## EXERCISE DIRECTIONS:
Determine the number of lines of the records below that include "here". Respond with the number and no other text.

## DATA TO EXAMINE:
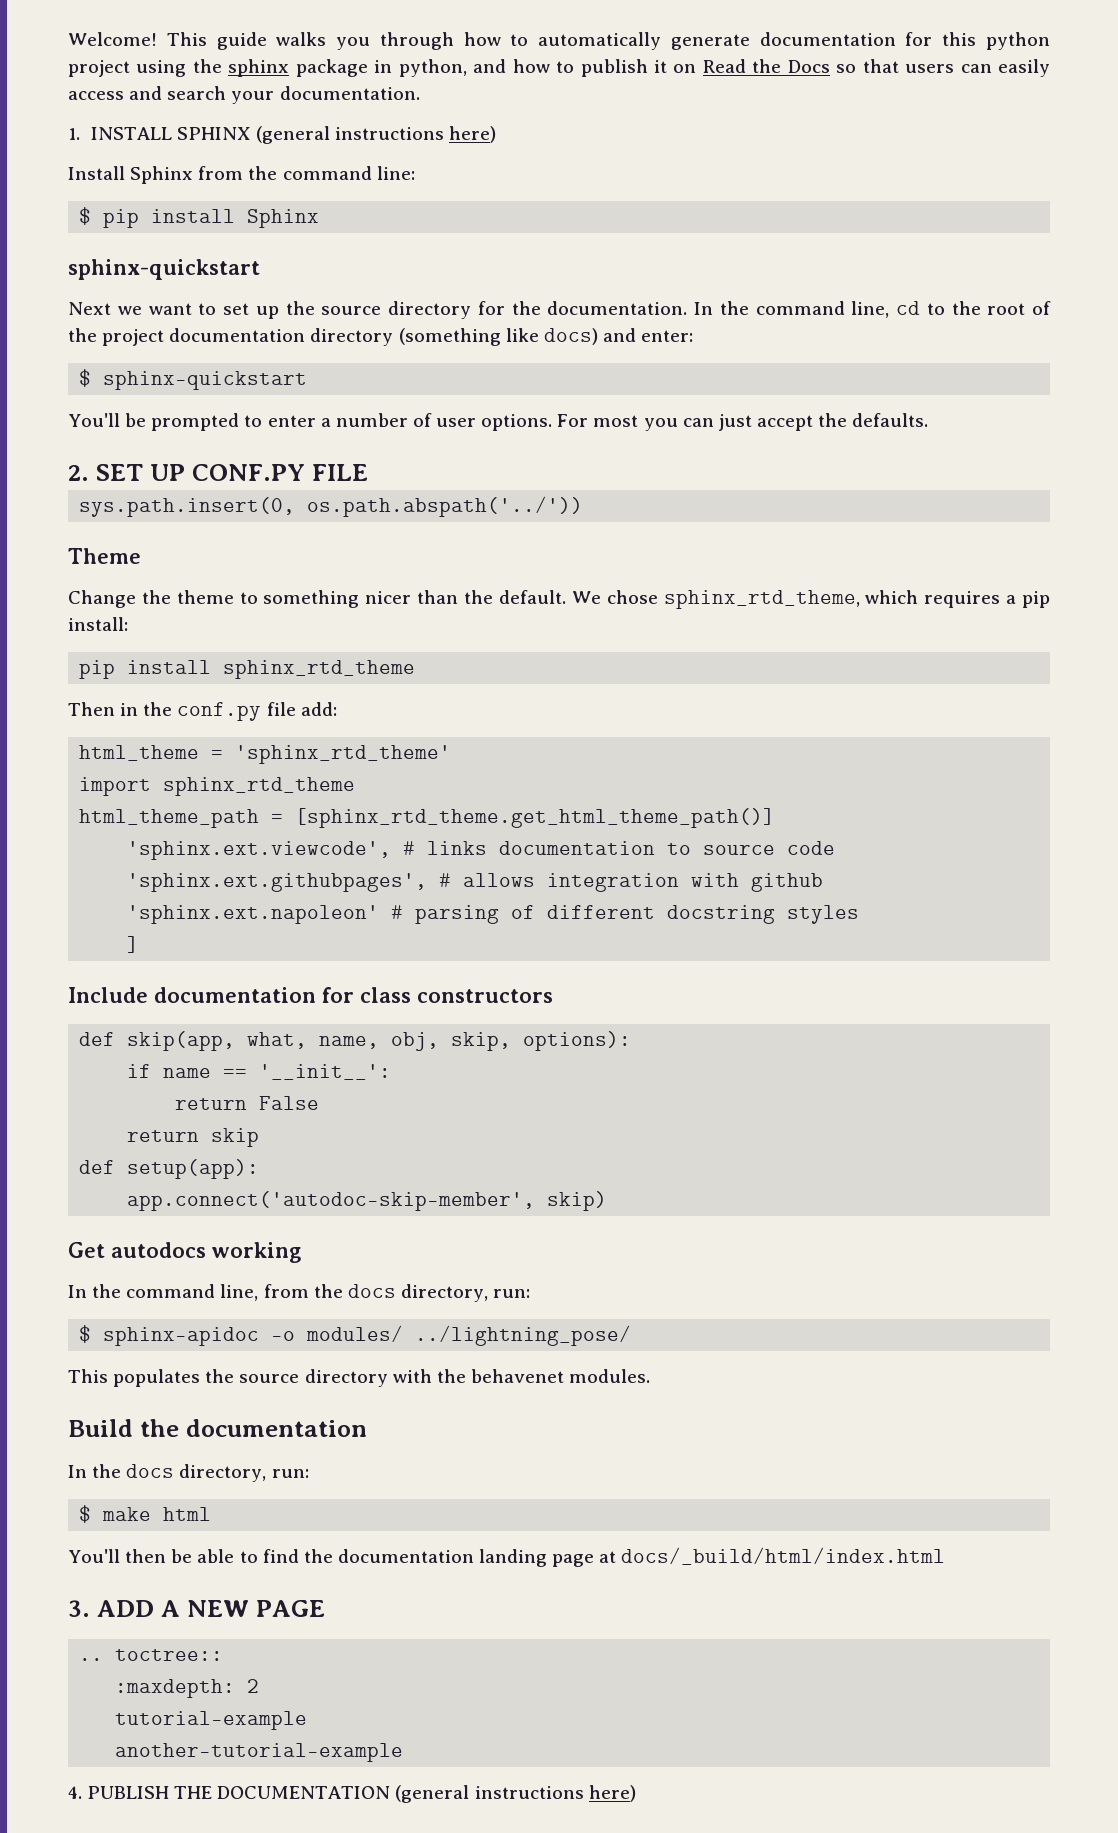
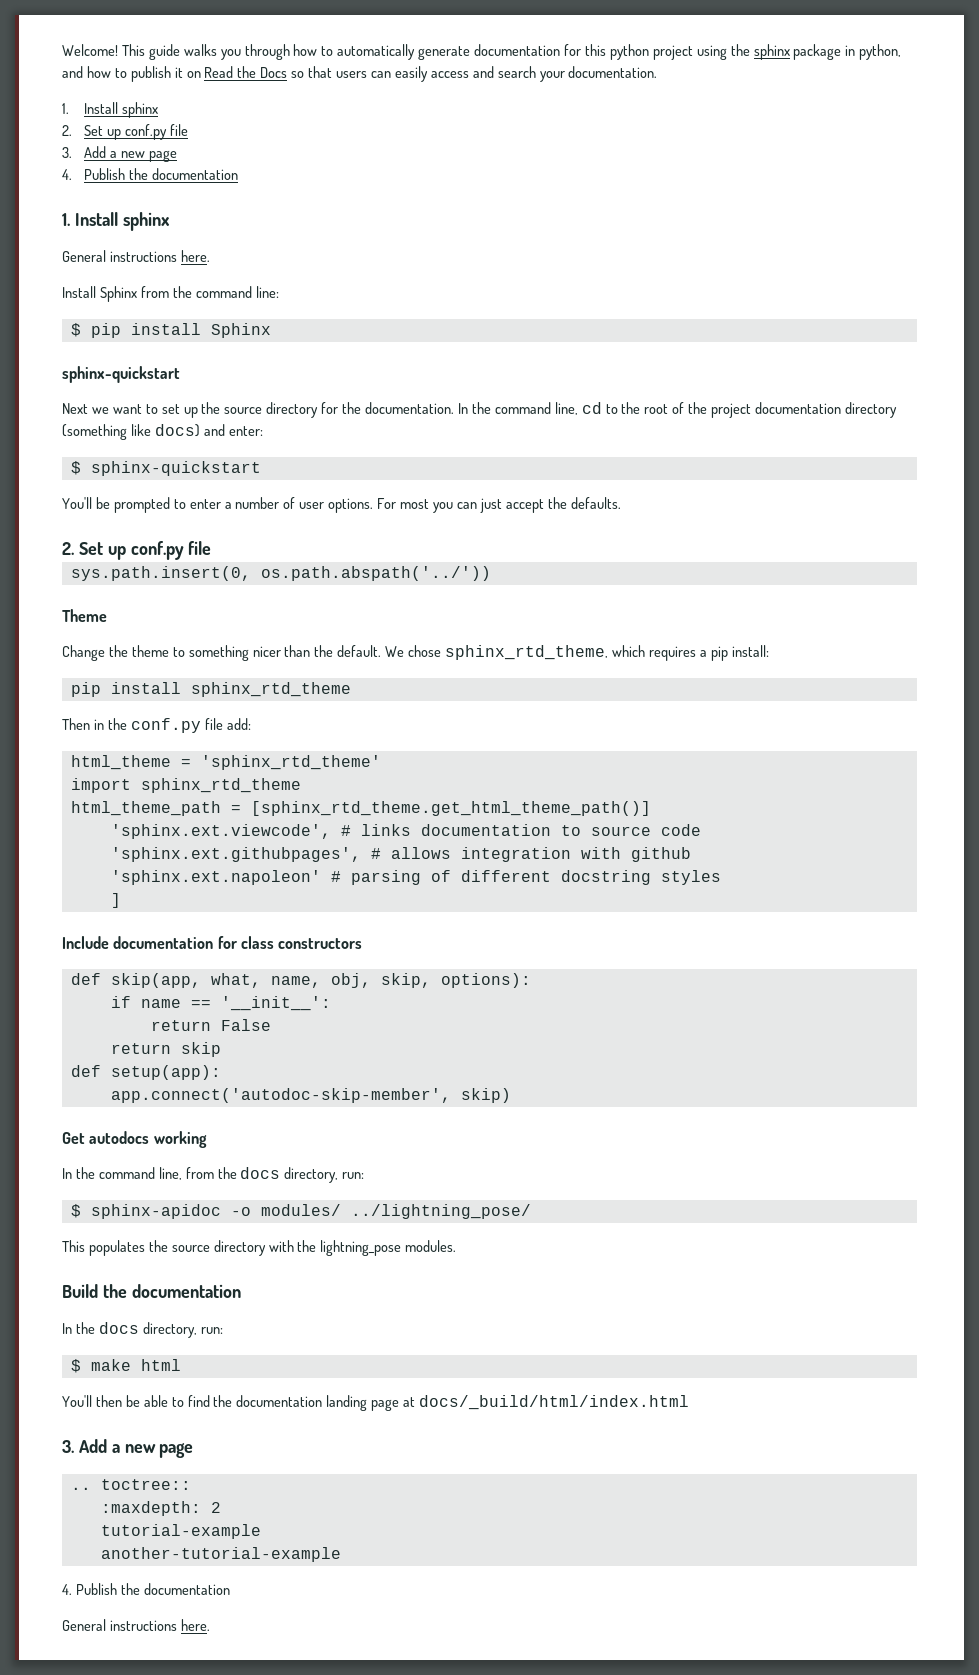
  This guide walks you through how to automatically generate documentation for this python project using the sphinx package in python, and how to publish it on Read the Docs so that users can easily access and search your documentation.
- 1. INSTALL SPHINX (general instructions here)
+ 1. Install sphinx
+ 2. Set up conf.py file
+ 3. Add a new page
+ 4. Publish the documentation
+ 1. Install sphinx
+ General instructions here.
  For most you can just accept the defaults.
- 2. SET UP CONF.PY FILE
+ 2. Set up conf.py file
- This populates the source directory with the behavenet modules.
+ This populates the source directory with the lightning_pose modules.
  You'll then be able to find the documentation landing page at docs/_build/html/index.html
- 3. ADD A NEW PAGE
+ 3. Add a new page
  another-tutorial-example
- 4. PUBLISH THE DOCUMENTATION (general instructions here)
+ 4. Publish the documentation
+ General instructions here.

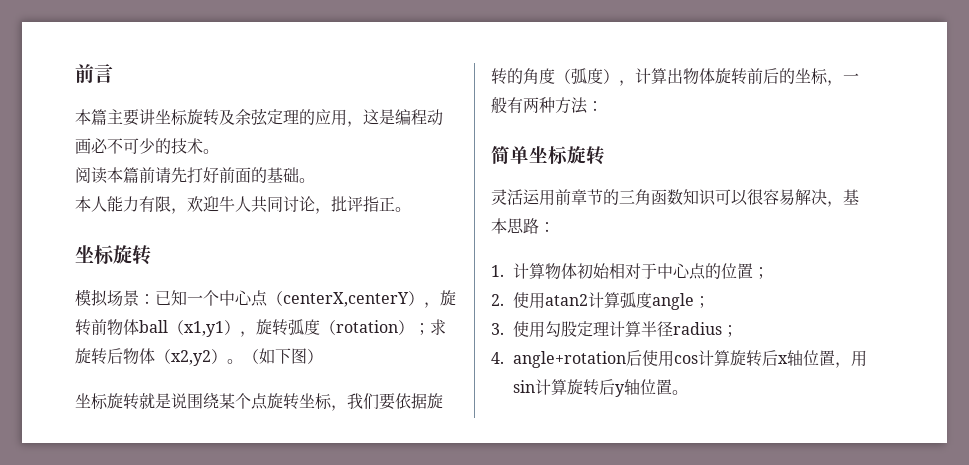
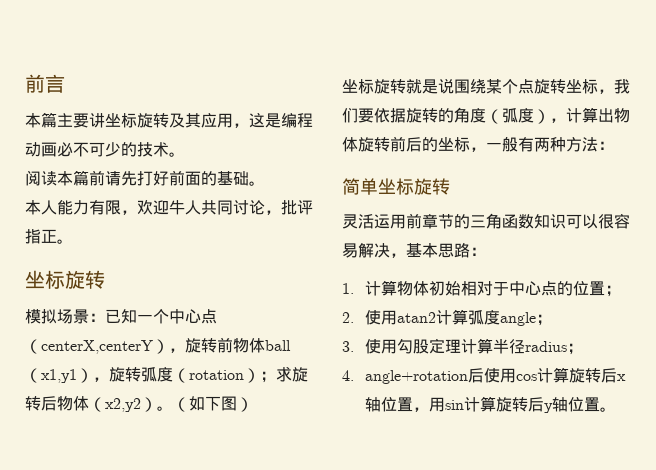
- 本篇主要讲坐标旋转及余弦定理的应用，这是编程动画必不可少的技术。
+ 本篇主要讲坐标旋转及其应用，这是编程动画必不可少的技术。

## ANSWER SECTION:
4